2nd Lieutenant Governor of Arkansas
- In office 1868–1871
- Governor: Powell Clayton
- Preceded by: Calvin C. Bliss
- Succeeded by: Volney V. Smith

10th Secretary of State of Arkansas
- In office 1871–1874
- Governor: Ozra Amander Hadley Elisha Baxter
- Preceded by: Robert J. T. White
- Succeeded by: Benton B. Beavers

Personal details
- Born: December 8, 1832 Warren County, Tennessee, U.S.
- Died: February 15, 1913 (aged 80) Madison County, Arkansas, U.S.
- Party: Liberal Republican/Brindle Tail
- Spouse(s): Elizabeth Johnson (m. 1850; died 1883) Jennie A. Mullins (m.1893)
- Children: 8
- Profession: Farmer, Physician, Soldier, Politician

Military service
- Allegiance: United States
- Branch/service: United States Volunteers
- Years of service: 1863-65
- Rank: Colonel Bvt. Brigadier General
- Commands: 1st Arkansas Infantry Regiment 1st Brigade, 3rd Division, VII Corps Department of Arkansas
- Battles/wars: American Civil War Battle of Cotton Plant; Skirmish at Perryville; Battle of Fort Smith; Scout from Waldron to Mt. Ida, Caddo Gap and Dallas Ark; Battle of Fort Pillow;

= James M. Johnson (politician) =

American politician

James M. Johnson (December 8, 1832 – February 15, 1913) was an American soldier and Arkansas politician. During the American Civil War he was a southern unionist and officer in the Union Army; serving as an aide to multiple generals and later commanded the 1st Arkansas Infantry Regiment (Union), eventually being made a brevet brigadier general. Following the war he would become the second lieutenant governor of Arkansas and later the tenth secretary of State of Arkansas. During his tenure in Arkansas politics Johnson formed his own faction in the Arkansas Republican Party, which went against the policies of Governor Powell Clayton. The two men later tried to impeach the other on trumped up charges. Though Johnson was never convicted he lost his political support and left politics.

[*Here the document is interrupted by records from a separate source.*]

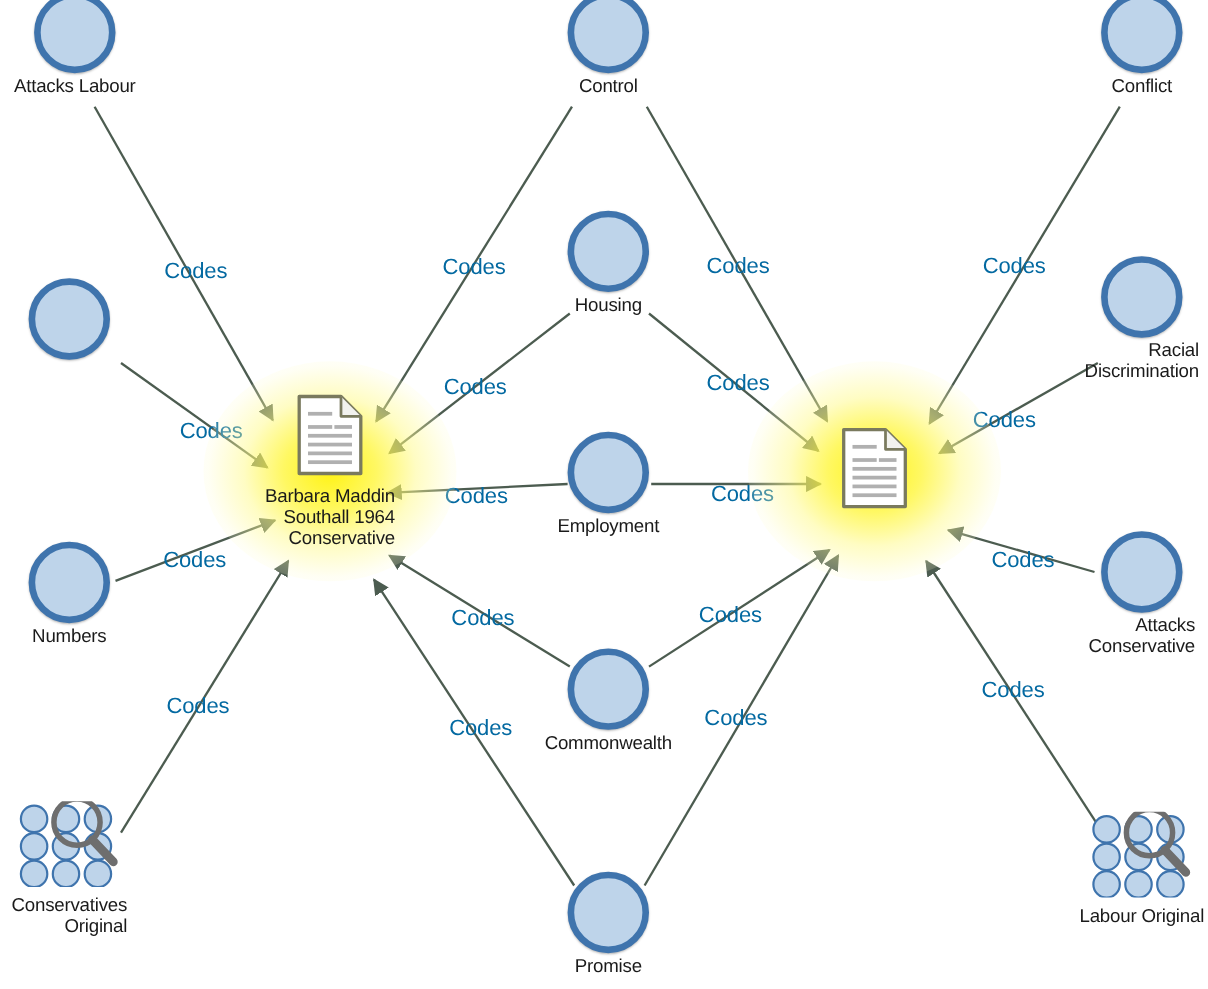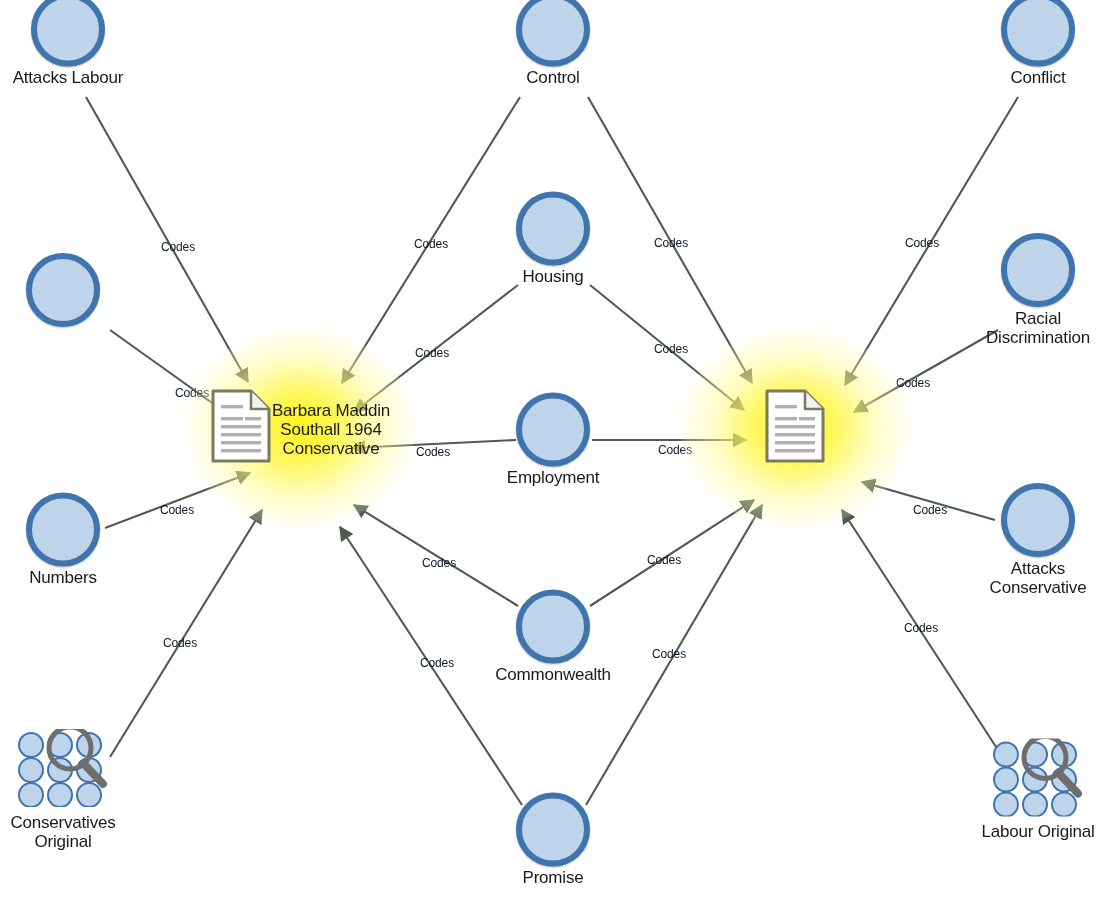--- a/index.html
+++ b/index.html
@@ -39,21 +39,21 @@
     border-radius: 50%;
     background: #bed4ea;
     border: 6px solid #3f74ad;
     box-sizing: border-box;
     box-shadow: 0 1px 2px rgba(0,0,0,0.28);
   }
   .node-label {
     margin-top: 2px;
     font-size: 17px;
     color: #1a1a1a;
-    text-align: center;
+    text-align: right;
     line-height: 1.12;
     white-space: pre-line;
     letter-spacing: -0.2px;
   }
   .doc-node .node-label {
     margin-top: 3px;
   }
   .glow {
     position: absolute;
     left: 50%;
@@ -66,36 +66,36 @@
         rgba(255,242,0,0.92) 0%,
         rgba(255,246,60,0.80) 26%,
         rgba(255,250,140,0.52) 48%,
         rgba(255,253,205,0.22) 68%,
         rgba(255,255,255,0) 82%);
     pointer-events: none;
   }
   .doc-wrap {
     position: relative;
     display: flex;
-    flex-direction: row;
+    flex-direction: column;
     align-items: center;
   }
   .doc-icon {
     position: relative;
     z-index: 2;
   }
   .grid-icon {
     position: relative;
     z-index: 2;
   }
   .edge-label {
     position: absolute;
     transform: translate(-50%, -50%);
-    font-size: 12px;
-    color: #0f172a;
+    font-size: 20px;
+    color: #0369a1;
     white-space: nowrap;
     z-index: 3;
     letter-spacing: -0.1px;
   }
   .doc-node { z-index: 4; }
 </style>
 </head>
 <body>
 
 <div id="canvas">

== Early life and education ==
James Madison Johnson was born in Warren County, Tennessee, on December 8, 1832. In 1836 his family moved to Madison county, Arkansas. Johnson most likely received his early education in home as the first two schools of note in Northwest Arkansas were the Ozark institute and Arkansas College, which opened in 1845 and 1850 respectively. Johnson would later enroll in both schools. Arkansas College was the first charted school in Arkansas where students could obtain a doctor degree but it is unknown if Johnson ever completed the course. While at the Ozark Institute he may have met and befriended Isaac Murphy, who was a teacher and Arkansas state representative. Following school he became farmer until 1855 when he switched to learning medicine at Fayetteville. In 1857 he enrolled at St. Louis School of Medicine where he studied under Doctors Stevenson and Van-hoose. 1859 Johnson returned to Arkansas where he opened his own medical practice in Huntsville, Arkansas, that lasted until 1862.

== Civil War ==
Johnson was a known Unionist and he, along with his brother Frank and fellow Unionist Isaac Murphy, joined the Union army that was under the command of General Samuel Curtis in Missouri. The three men left Huntsville on the morning of April 7, 1862, and proceeded to Keitsville, Missouri. Many Unionists in the state were becoming increasingly harassed and in the case of the Arkansas Peace Society were forced to enlist in the Confederate army or face imprisonment. Due to this, many Arkansas Unionists fled the state, as did Johnson and while serving in the Union army sent his wife and children to live in Alton, Illinois, thanks to money given to him by Murphy. His family remained there for the duration of the Civil War and later returned to Arkansas in 1866.

After arriving in Missouri he and his brother both offered their services to General Curtis. Johnson became a mail agent and marched with the Union army to Helena. Johnson later served as a volunteer aide to the staff of General Schofield, commander of the Army of the Frontier. In November 1862 he was given the authority by General Schofield to raise a regiment of loyal Arkansas troops. Upon receiving the order, he marched with the army during the Prairie Grove campaign. He opened up a recruiting office in Fayetteville.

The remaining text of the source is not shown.